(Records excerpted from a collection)
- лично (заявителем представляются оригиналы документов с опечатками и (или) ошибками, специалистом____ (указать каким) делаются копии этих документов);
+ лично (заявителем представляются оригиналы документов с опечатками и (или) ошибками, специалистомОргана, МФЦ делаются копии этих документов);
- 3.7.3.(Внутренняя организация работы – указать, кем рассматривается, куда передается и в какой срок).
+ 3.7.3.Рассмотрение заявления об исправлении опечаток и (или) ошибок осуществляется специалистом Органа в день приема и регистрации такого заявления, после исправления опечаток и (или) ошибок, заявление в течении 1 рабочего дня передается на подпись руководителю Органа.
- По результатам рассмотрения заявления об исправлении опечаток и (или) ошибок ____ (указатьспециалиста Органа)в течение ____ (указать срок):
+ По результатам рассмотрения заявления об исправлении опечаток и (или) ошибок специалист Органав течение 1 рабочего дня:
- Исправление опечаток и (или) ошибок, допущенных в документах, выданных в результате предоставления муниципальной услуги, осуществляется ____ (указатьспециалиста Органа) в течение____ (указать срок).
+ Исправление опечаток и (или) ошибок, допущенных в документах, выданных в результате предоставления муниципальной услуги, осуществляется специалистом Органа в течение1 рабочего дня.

* [YOUR OBJECTIVE] Please return the span of lines above that opens with the one containing "(или) ошибок специалист" and closes with the final line, both included, exactly as written and nothing more.

* [THE ANSWER]
+ По результатам рассмотрения заявления об исправлении опечаток и (или) ошибок специалист Органав течение 1 рабочего дня:
- Исправление опечаток и (или) ошибок, допущенных в документах, выданных в результате предоставления муниципальной услуги, осуществляется ____ (указатьспециалиста Органа) в течение____ (указать срок).
+ Исправление опечаток и (или) ошибок, допущенных в документах, выданных в результате предоставления муниципальной услуги, осуществляется специалистом Органа в течение1 рабочего дня.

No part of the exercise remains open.